··· Data for this exercise

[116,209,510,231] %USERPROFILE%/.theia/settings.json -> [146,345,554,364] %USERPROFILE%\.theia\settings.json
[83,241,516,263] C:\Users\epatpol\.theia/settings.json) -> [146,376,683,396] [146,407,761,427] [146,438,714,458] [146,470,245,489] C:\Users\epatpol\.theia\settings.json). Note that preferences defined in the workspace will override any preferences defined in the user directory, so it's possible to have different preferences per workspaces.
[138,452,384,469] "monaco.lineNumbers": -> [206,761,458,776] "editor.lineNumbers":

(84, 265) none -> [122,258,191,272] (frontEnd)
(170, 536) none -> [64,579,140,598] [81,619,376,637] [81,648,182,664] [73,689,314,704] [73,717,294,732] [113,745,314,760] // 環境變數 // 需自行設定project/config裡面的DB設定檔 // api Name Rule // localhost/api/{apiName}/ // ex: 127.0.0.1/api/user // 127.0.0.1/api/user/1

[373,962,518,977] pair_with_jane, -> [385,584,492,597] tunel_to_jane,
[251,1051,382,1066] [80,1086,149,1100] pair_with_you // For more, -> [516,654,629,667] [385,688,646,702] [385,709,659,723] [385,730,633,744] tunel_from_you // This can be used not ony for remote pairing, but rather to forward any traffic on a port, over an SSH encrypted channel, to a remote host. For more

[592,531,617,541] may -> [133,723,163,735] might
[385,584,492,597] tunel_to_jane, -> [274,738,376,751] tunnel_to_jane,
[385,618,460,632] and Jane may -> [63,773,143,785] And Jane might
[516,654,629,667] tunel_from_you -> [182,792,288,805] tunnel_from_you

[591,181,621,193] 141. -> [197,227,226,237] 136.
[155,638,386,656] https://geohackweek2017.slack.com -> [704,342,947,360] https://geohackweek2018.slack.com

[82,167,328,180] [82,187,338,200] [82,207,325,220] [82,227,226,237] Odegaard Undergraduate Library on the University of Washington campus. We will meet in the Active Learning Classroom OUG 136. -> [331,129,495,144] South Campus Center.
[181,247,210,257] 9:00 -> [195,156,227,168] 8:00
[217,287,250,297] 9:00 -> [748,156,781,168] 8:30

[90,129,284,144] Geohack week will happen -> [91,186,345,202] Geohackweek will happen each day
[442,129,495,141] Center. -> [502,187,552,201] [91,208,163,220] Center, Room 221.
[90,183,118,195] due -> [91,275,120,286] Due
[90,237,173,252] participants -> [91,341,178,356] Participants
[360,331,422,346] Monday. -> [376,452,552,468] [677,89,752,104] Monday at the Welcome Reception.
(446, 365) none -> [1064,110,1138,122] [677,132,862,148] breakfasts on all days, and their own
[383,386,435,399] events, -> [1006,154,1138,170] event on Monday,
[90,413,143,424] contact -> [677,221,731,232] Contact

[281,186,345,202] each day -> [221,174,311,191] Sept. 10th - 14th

······

All entries must come back exactly as they were written.

[116,209,510,231] %USERPROFILE%/.theia/settings.json -> [146,345,554,364] %USERPROFILE%\.theia\settings.json
[83,241,516,263] C:\Users\epatpol\.theia/settings.json) -> [146,376,683,396] [146,407,761,427] [146,438,714,458] [146,470,245,489] C:\Users\epatpol\.theia\settings.json). Note that preferences defined in the workspace will override any preferences defined in the user directory, so it's possible to have different preferences per workspaces.
[138,452,384,469] "monaco.lineNumbers": -> [206,761,458,776] "editor.lineNumbers":

(84, 265) none -> [122,258,191,272] (frontEnd)
(170, 536) none -> [64,579,140,598] [81,619,376,637] [81,648,182,664] [73,689,314,704] [73,717,294,732] [113,745,314,760] // 環境變數 // 需自行設定project/config裡面的DB設定檔 // api Name Rule // localhost/api/{apiName}/ // ex: 127.0.0.1/api/user // 127.0.0.1/api/user/1

[373,962,518,977] pair_with_jane, -> [385,584,492,597] tunel_to_jane,
[251,1051,382,1066] [80,1086,149,1100] pair_with_you // For more, -> [516,654,629,667] [385,688,646,702] [385,709,659,723] [385,730,633,744] tunel_from_you // This can be used not ony for remote pairing, but rather to forward any traffic on a port, over an SSH encrypted channel, to a remote host. For more

[592,531,617,541] may -> [133,723,163,735] might
[385,584,492,597] tunel_to_jane, -> [274,738,376,751] tunnel_to_jane,
[385,618,460,632] and Jane may -> [63,773,143,785] And Jane might
[516,654,629,667] tunel_from_you -> [182,792,288,805] tunnel_from_you

[591,181,621,193] 141. -> [197,227,226,237] 136.
[155,638,386,656] https://geohackweek2017.slack.com -> [704,342,947,360] https://geohackweek2018.slack.com

[82,167,328,180] [82,187,338,200] [82,207,325,220] [82,227,226,237] Odegaard Undergraduate Library on the University of Washington campus. We will meet in the Active Learning Classroom OUG 136. -> [331,129,495,144] South Campus Center.
[181,247,210,257] 9:00 -> [195,156,227,168] 8:00
[217,287,250,297] 9:00 -> [748,156,781,168] 8:30

[90,129,284,144] Geohack week will happen -> [91,186,345,202] Geohackweek will happen each day
[442,129,495,141] Center. -> [502,187,552,201] [91,208,163,220] Center, Room 221.
[90,183,118,195] due -> [91,275,120,286] Due
[90,237,173,252] participants -> [91,341,178,356] Participants
[360,331,422,346] Monday. -> [376,452,552,468] [677,89,752,104] Monday at the Welcome Reception.
(446, 365) none -> [1064,110,1138,122] [677,132,862,148] breakfasts on all days, and their own
[383,386,435,399] events, -> [1006,154,1138,170] event on Monday,
[90,413,143,424] contact -> [677,221,731,232] Contact

[281,186,345,202] each day -> [221,174,311,191] Sept. 10th - 14th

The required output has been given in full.